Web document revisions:
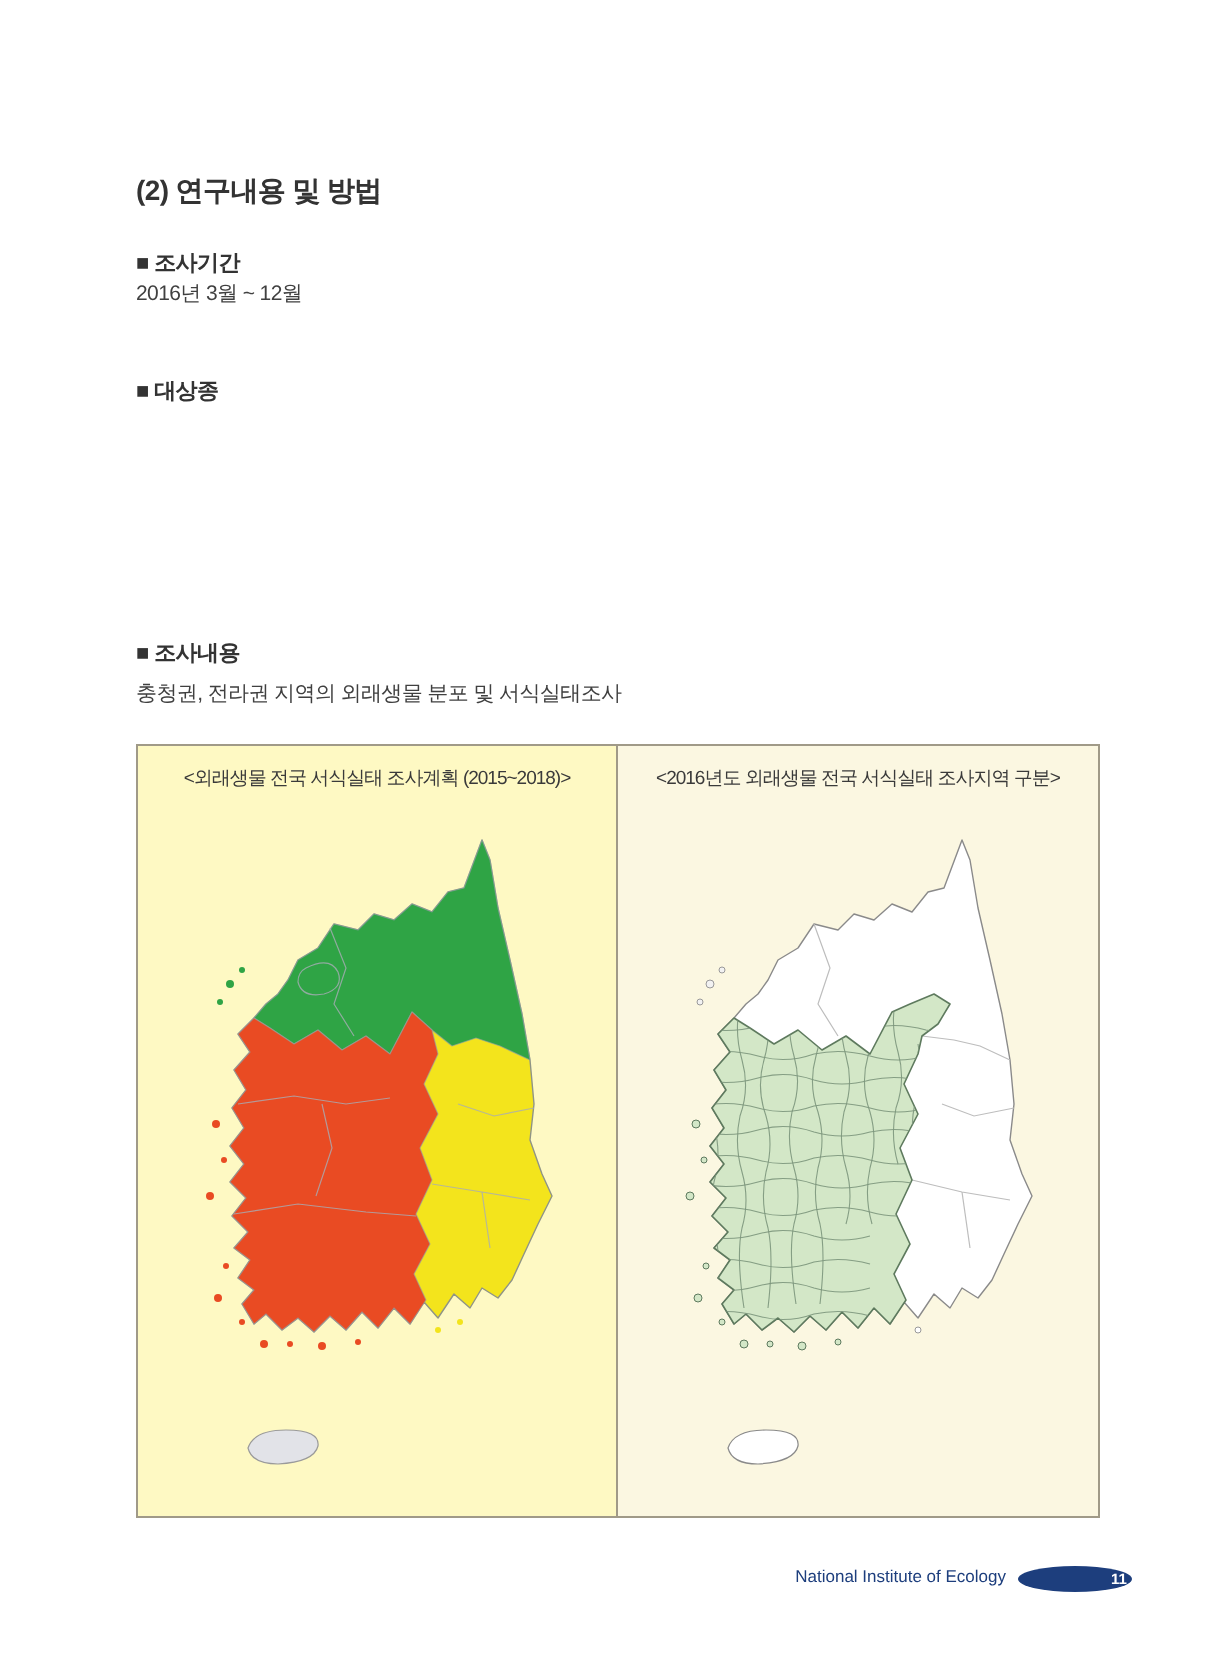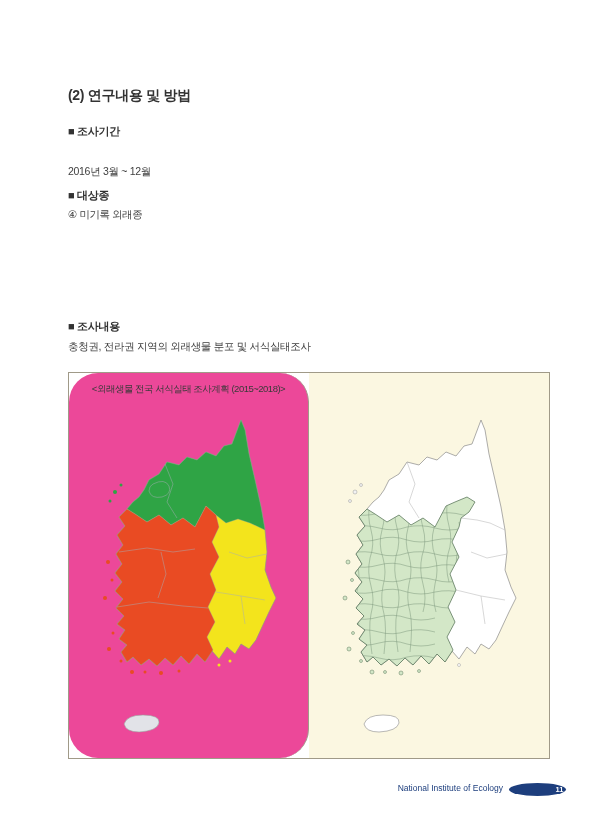--- a/index.html
+++ b/index.html
@@ -6,21 +6,21 @@
   body{
     width:616px;height:840px;position:relative;background:#ffffff;
     font-family:"Liberation Sans","DejaVu Sans",sans-serif;color:#3c3c3c;
     overflow:hidden;
   }
   .abs{position:absolute;}
   .page-title{top:87px;left:68px;font-size:14px;font-weight:bold;color:#333;letter-spacing:-0.3px;}
   .sec-head{left:68px;font-size:11px;font-weight:bold;color:#333;letter-spacing:-0.3px;}
   .sec-body{left:68px;font-size:10.5px;color:#404040;letter-spacing:-0.3px;}
   #h-period{top:124px;}
-  #p-period{top:165px;}
+  #p-period{top:140px;}
   #h-target{top:188px;}
   #target-list{top:205px;left:68px;width:514px;font-size:10.5px;color:#404040;
     letter-spacing:-0.45px;line-height:18.5px;}
   #target-list .t-item{padding-left:14px;text-indent:-14px;}
   #h-content{top:319px;}
   #p-content{top:340px;}
 
   
   .figure-box{top:372px;left:68px;width:480px;height:385px;border:1px solid #a09a88;display:flex;}
   .panel{width:240px;height:385px;position:relative;box-sizing:border-box;}
@@ -45,29 +45,28 @@
 </head>
 <body>
 
 <div class="abs page-title">(2) 연구내용 및 방법</div>
 
 <div class="abs sec-head" id="h-period">■ 조사기간</div>
 <div class="abs sec-body" id="p-period">2016년 3월 ~ 12월</div>
 
 <div class="abs sec-head" id="h-target">■ 대상종</div>
 <div class="abs" id="target-list">
-  <div class="t-item">④ 미기록 외래종</div>
 </div>
 
 <div class="abs sec-head" id="h-content">■ 조사내용</div>
 <div class="abs sec-body" id="p-content">충청권, 전라권 지역의 외래생물 분포 및 서식실태조사</div>
 
 <div class="abs figure-box">
 
-  <div class="panel left" style="background: #ec4899; border-radius: 29px;">
+  <div class="panel left" style="background: #fef9c3;">
     <div class="panel-caption">&lt;외래생물 전국 서식실태 조사계획 (2015~2018)&gt;</div>
 
     <svg class="map-svg" viewBox="0 0 240 350" xmlns="http://www.w3.org/2000/svg">
 
       <path stroke="#8f9486" stroke-width="0.7" stroke-linejoin="round" d="M75,88 L80,78 L90,72 L98,60 L110,63 L118,55 L128,58 L137,50 L147,54 L155,44 L163,42 L172,18 L176,28 L180,52 L186,78 L192,105 L196,128 L198,150 L196,168 L202,185 L207,196 L200,210 L193,225 L187,238 L180,247 L172,242 L166,252 L158,245 L150,257 L143,249 L136,260 L128,252 L120,262 L112,254 L104,263 L96,256 L88,264 L80,257 L72,263 L64,255 L58,260 L52,250 L58,243 L50,237 L56,228 L48,222 L55,214 L47,206 L54,197 L46,189 L53,180 L46,171 L53,162 L47,152 L54,143 L48,133 L56,124 L50,115 L58,107 L64,100 L70,95 Z" fill="#f3e41c"></path>
 
       <path stroke="#93a0a8" stroke-width="0.6" stroke-opacity="0.6" stroke-linejoin="round" d="M58,107 L66,112 L78,120 L90,113 L102,123 L114,116 L126,125 L137,104 L147,113 L157,121 L169,117 L181,121 L196,128 L192,105 L186,78 L180,52 L176,28 L172,18 L163,42 L155,44 L147,54 L137,50 L128,58 L118,55 L110,63 L98,60 L90,72 L80,78 L75,88 L70,95 L64,100 Z" fill="#2fa445"></path>
 
       <path stroke="#93a0a8" stroke-width="0.6" stroke-opacity="0.6" stroke-linejoin="round" d="M58,107 L66,112 L78,120 L90,113 L102,123 L114,116 L126,125 L137,104 L147,113 L150,125 L143,140 L150,155 L141,172 L147,188 L139,205 L146,220 L138,235 L144,248 L136,260 L128,252 L120,262 L112,254 L104,263 L96,256 L88,264 L80,257 L72,263 L64,255 L58,260 L52,250 L58,243 L50,237 L56,228 L48,222 L55,214 L47,206 L54,197 L46,189 L53,180 L46,171 L53,162 L47,152 L54,143 L48,133 L56,124 L50,115 Z" fill="#e94b23"></path>
 
@@ -99,20 +98,21 @@
         <circle cx="150" cy="263" r="1.5" fill="#f3e41c"></circle>
           <circle cx="161" cy="259" r="1.5" fill="#f3e41c"></circle>
       </g>
 
       <path stroke="#9a9a9a" stroke-width="0.6" d="M55,322 Q58,313 74,313 Q91,313 90,321 Q88,329 70,330 Q57,330 55,322 Z" fill="#e2e3e8"></path>
     </svg>
 
   </div>
 
   <div class="panel" style="background: rgb(251, 247, 225);">
+    <div class="panel-caption">&lt;2016년도 외래생물 전국 서식실태 조사지역 구분&gt;</div>
 
     <svg class="map-svg" viewBox="0 0 240 350" xmlns="http://www.w3.org/2000/svg">
       <defs>
         <clipPath id="greenClip">
           <path d="M58,107 L66,112 L78,120 L90,113 L102,123 L114,116 L126,125 L137,104 L146,100 L158,95 L166,100 L160,110 L152,116 L150,125 L143,140 L150,155 L141,172 L147,188 L139,205 L146,220 L138,235 L144,248 L136,260 L128,252 L120,262 L112,254 L104,263 L96,256 L88,264 L80,257 L72,263 L64,255 L58,260 L52,250 L58,243 L50,237 L56,228 L48,222 L55,214 L47,206 L54,197 L46,189 L53,180 L46,171 L53,162 L47,152 L54,143 L48,133 L56,124 L50,115 Z"></path>
         </clipPath>
       </defs>
 
       <path fill="#ffffff" stroke="#8a8a8a" stroke-width="0.7" stroke-linejoin="round" d="M75,88 L80,78 L90,72 L98,60 L110,63 L118,55 L128,58 L137,50 L147,54 L155,44 L163,42 L172,18 L176,28 L180,52 L186,78 L192,105 L196,128 L198,150 L196,168 L202,185 L207,196 L200,210 L193,225 L187,238 L180,247 L172,242 L166,252 L158,245 L150,257 L143,249 L136,260 L128,252 L120,262 L112,254 L104,263 L96,256 L88,264 L80,257 L72,263 L64,255 L58,260 L52,250 L58,243 L50,237 L56,228 L48,222 L55,214 L47,206 L54,197 L46,189 L53,180 L46,171 L53,162 L47,152 L54,143 L48,133 L56,124 L50,115 L58,107 L64,100 L70,95 Z"></path>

» **How to complete this task**:
From the first line to the last, repeat the records exactly, leaving out the pictures.

» **Exercise response**:
--- a/index.html
+++ b/index.html
@@ -6,21 +6,21 @@
   body{
     width:616px;height:840px;position:relative;background:#ffffff;
     font-family:"Liberation Sans","DejaVu Sans",sans-serif;color:#3c3c3c;
     overflow:hidden;
   }
   .abs{position:absolute;}
   .page-title{top:87px;left:68px;font-size:14px;font-weight:bold;color:#333;letter-spacing:-0.3px;}
   .sec-head{left:68px;font-size:11px;font-weight:bold;color:#333;letter-spacing:-0.3px;}
   .sec-body{left:68px;font-size:10.5px;color:#404040;letter-spacing:-0.3px;}
   #h-period{top:124px;}
-  #p-period{top:165px;}
+  #p-period{top:140px;}
   #h-target{top:188px;}
   #target-list{top:205px;left:68px;width:514px;font-size:10.5px;color:#404040;
     letter-spacing:-0.45px;line-height:18.5px;}
   #target-list .t-item{padding-left:14px;text-indent:-14px;}
   #h-content{top:319px;}
   #p-content{top:340px;}
 
   
   .figure-box{top:372px;left:68px;width:480px;height:385px;border:1px solid #a09a88;display:flex;}
   .panel{width:240px;height:385px;position:relative;box-sizing:border-box;}
@@ -45,29 +45,28 @@
 </head>
 <body>
 
 <div class="abs page-title">(2) 연구내용 및 방법</div>
 
 <div class="abs sec-head" id="h-period">■ 조사기간</div>
 <div class="abs sec-body" id="p-period">2016년 3월 ~ 12월</div>
 
 <div class="abs sec-head" id="h-target">■ 대상종</div>
 <div class="abs" id="target-list">
-  <div class="t-item">④ 미기록 외래종</div>
 </div>
 
 <div class="abs sec-head" id="h-content">■ 조사내용</div>
 <div class="abs sec-body" id="p-content">충청권, 전라권 지역의 외래생물 분포 및 서식실태조사</div>
 
 <div class="abs figure-box">
 
-  <div class="panel left" style="background: #ec4899; border-radius: 29px;">
+  <div class="panel left" style="background: #fef9c3;">
     <div class="panel-caption">&lt;외래생물 전국 서식실태 조사계획 (2015~2018)&gt;</div>
 
     <svg class="map-svg" viewBox="0 0 240 350" xmlns="http://www.w3.org/2000/svg">
 
       <path stroke="#8f9486" stroke-width="0.7" stroke-linejoin="round" d="M75,88 L80,78 L90,72 L98,60 L110,63 L118,55 L128,58 L137,50 L147,54 L155,44 L163,42 L172,18 L176,28 L180,52 L186,78 L192,105 L196,128 L198,150 L196,168 L202,185 L207,196 L200,210 L193,225 L187,238 L180,247 L172,242 L166,252 L158,245 L150,257 L143,249 L136,260 L128,252 L120,262 L112,254 L104,263 L96,256 L88,264 L80,257 L72,263 L64,255 L58,260 L52,250 L58,243 L50,237 L56,228 L48,222 L55,214 L47,206 L54,197 L46,189 L53,180 L46,171 L53,162 L47,152 L54,143 L48,133 L56,124 L50,115 L58,107 L64,100 L70,95 Z" fill="#f3e41c"></path>
 
       <path stroke="#93a0a8" stroke-width="0.6" stroke-opacity="0.6" stroke-linejoin="round" d="M58,107 L66,112 L78,120 L90,113 L102,123 L114,116 L126,125 L137,104 L147,113 L157,121 L169,117 L181,121 L196,128 L192,105 L186,78 L180,52 L176,28 L172,18 L163,42 L155,44 L147,54 L137,50 L128,58 L118,55 L110,63 L98,60 L90,72 L80,78 L75,88 L70,95 L64,100 Z" fill="#2fa445"></path>
 
       <path stroke="#93a0a8" stroke-width="0.6" stroke-opacity="0.6" stroke-linejoin="round" d="M58,107 L66,112 L78,120 L90,113 L102,123 L114,116 L126,125 L137,104 L147,113 L150,125 L143,140 L150,155 L141,172 L147,188 L139,205 L146,220 L138,235 L144,248 L136,260 L128,252 L120,262 L112,254 L104,263 L96,256 L88,264 L80,257 L72,263 L64,255 L58,260 L52,250 L58,243 L50,237 L56,228 L48,222 L55,214 L47,206 L54,197 L46,189 L53,180 L46,171 L53,162 L47,152 L54,143 L48,133 L56,124 L50,115 Z" fill="#e94b23"></path>
 
@@ -99,20 +98,21 @@
         <circle cx="150" cy="263" r="1.5" fill="#f3e41c"></circle>
           <circle cx="161" cy="259" r="1.5" fill="#f3e41c"></circle>
       </g>
 
       <path stroke="#9a9a9a" stroke-width="0.6" d="M55,322 Q58,313 74,313 Q91,313 90,321 Q88,329 70,330 Q57,330 55,322 Z" fill="#e2e3e8"></path>
     </svg>
 
   </div>
 
   <div class="panel" style="background: rgb(251, 247, 225);">
+    <div class="panel-caption">&lt;2016년도 외래생물 전국 서식실태 조사지역 구분&gt;</div>
 
     <svg class="map-svg" viewBox="0 0 240 350" xmlns="http://www.w3.org/2000/svg">
       <defs>
         <clipPath id="greenClip">
           <path d="M58,107 L66,112 L78,120 L90,113 L102,123 L114,116 L126,125 L137,104 L146,100 L158,95 L166,100 L160,110 L152,116 L150,125 L143,140 L150,155 L141,172 L147,188 L139,205 L146,220 L138,235 L144,248 L136,260 L128,252 L120,262 L112,254 L104,263 L96,256 L88,264 L80,257 L72,263 L64,255 L58,260 L52,250 L58,243 L50,237 L56,228 L48,222 L55,214 L47,206 L54,197 L46,189 L53,180 L46,171 L53,162 L47,152 L54,143 L48,133 L56,124 L50,115 Z"></path>
         </clipPath>
       </defs>
 
       <path fill="#ffffff" stroke="#8a8a8a" stroke-width="0.7" stroke-linejoin="round" d="M75,88 L80,78 L90,72 L98,60 L110,63 L118,55 L128,58 L137,50 L147,54 L155,44 L163,42 L172,18 L176,28 L180,52 L186,78 L192,105 L196,128 L198,150 L196,168 L202,185 L207,196 L200,210 L193,225 L187,238 L180,247 L172,242 L166,252 L158,245 L150,257 L143,249 L136,260 L128,252 L120,262 L112,254 L104,263 L96,256 L88,264 L80,257 L72,263 L64,255 L58,260 L52,250 L58,243 L50,237 L56,228 L48,222 L55,214 L47,206 L54,197 L46,189 L53,180 L46,171 L53,162 L47,152 L54,143 L48,133 L56,124 L50,115 L58,107 L64,100 L70,95 Z"></path>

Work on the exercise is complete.